“Breathing involves a continual oscillation between exhaling and inhaling, offering ourselves to the world at one moment and drawing the world into ourselves at the next…” David Abram, Becoming Animal: An Earthly Cosmology
Breath: So necessary to the maintenance of life and so often a metaphor for life and spirit. Every year around this time, I take advantage of my blog to change the subject and write about diseases that harm the mechanism of breath, our lungs. I don’t do this to draw attention to myself. I do it to draw attention to the lung disease. I want people to be aware because Interstitial Lung Disease (ILD) can go undiagnosed or misdiagnosed and unattended for too long adding even more devastation to what is frankly horrific.

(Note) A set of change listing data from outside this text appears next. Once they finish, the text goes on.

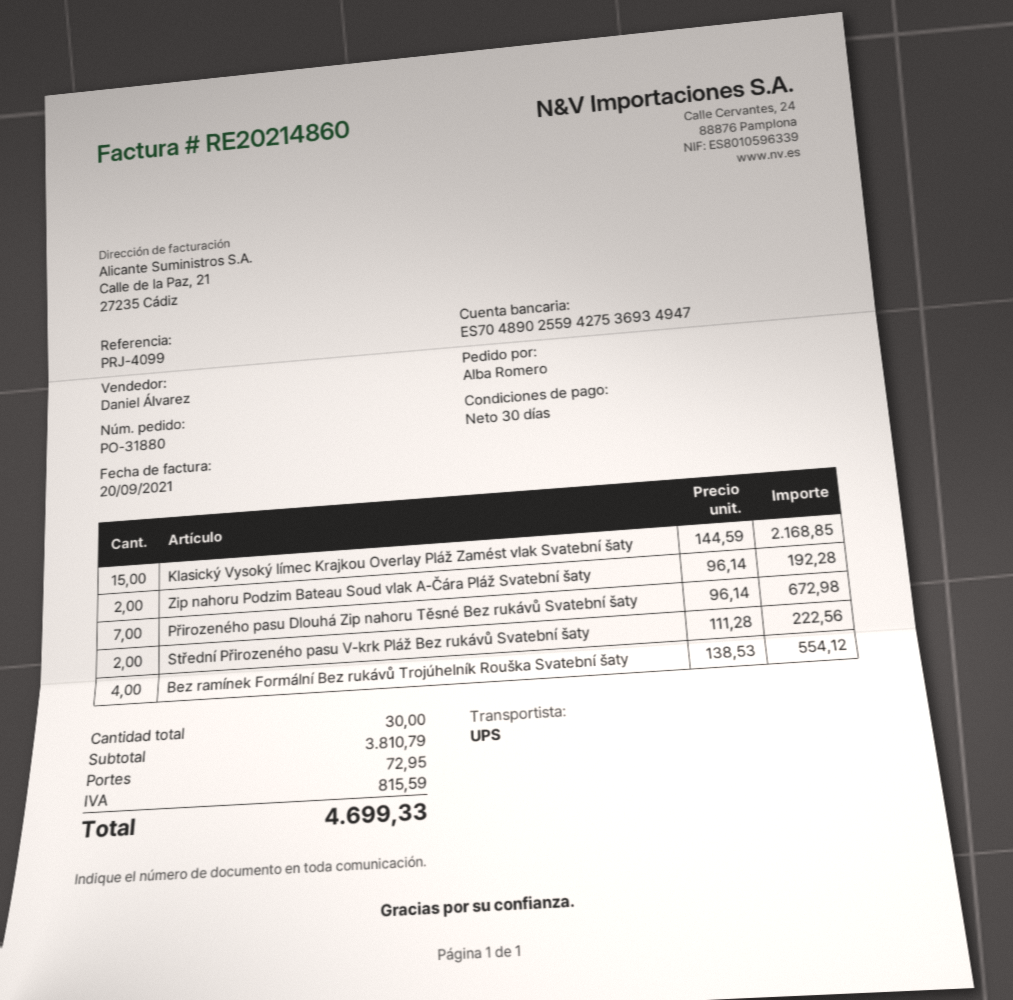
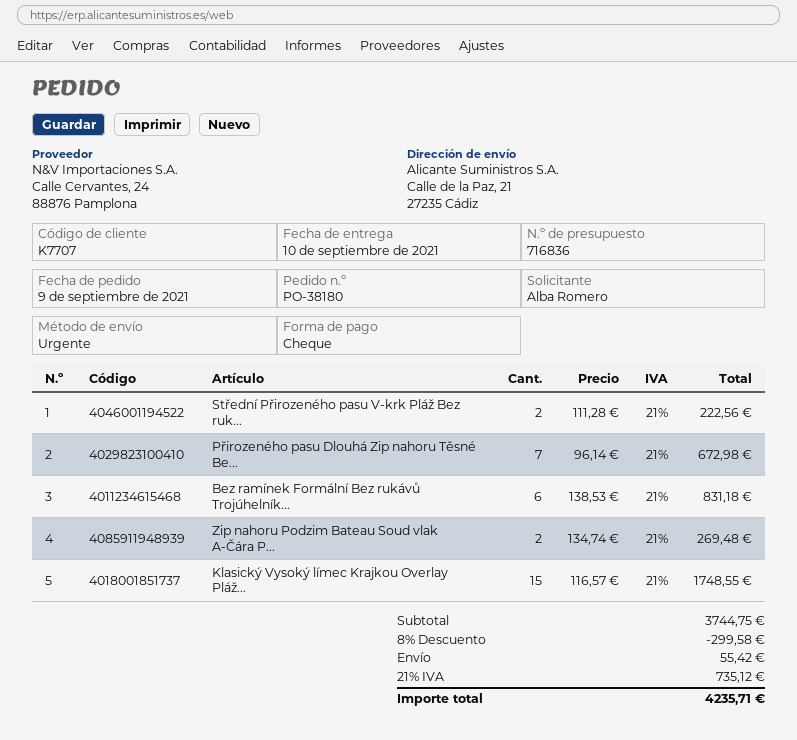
order number: PO-31880 -> PO-38180
shipping method: UPS -> express
Klasický Vysoký límec Krajkou Overlay Pláž Zamést vlak Svatební šaty: 15 x 144.59 = 2168.85 -> 15 x 116.57 = 1748.55
Zip nahoru Podzim Bateau Soud vlak A-Čára Pláž Svatební šaty: 2 x 96.14 = 192.28 -> 2 x 134.74 = 269.48
Bez ramínek Formální Bez rukávů Trojúhelník Rouška Svatební šaty: 4 x 138.53 = 554.12 -> 6 x 138.53 = 831.18
subtotal: 3810.79 -> 3744.75
discount: none -> 8% = 299.58
shipping: 72.95 -> 55.42
tax: 815.59 -> 735.12
total: 4699.33 -> 4235.71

This year I was contacted by Heather Von St. James who wrote to me saying, “ I am an 8-year survivor of mesothelioma – a rare cancer caused by asbestos exposure. When I was diagnosed, I had just given birth to my little girl and was told I had 15 months to live. After undergoing a risky surgery, which required the removal of my left lung, I beat the odds and created Lung Leavin’ Day as a way to commemorate this day that changed my life forever.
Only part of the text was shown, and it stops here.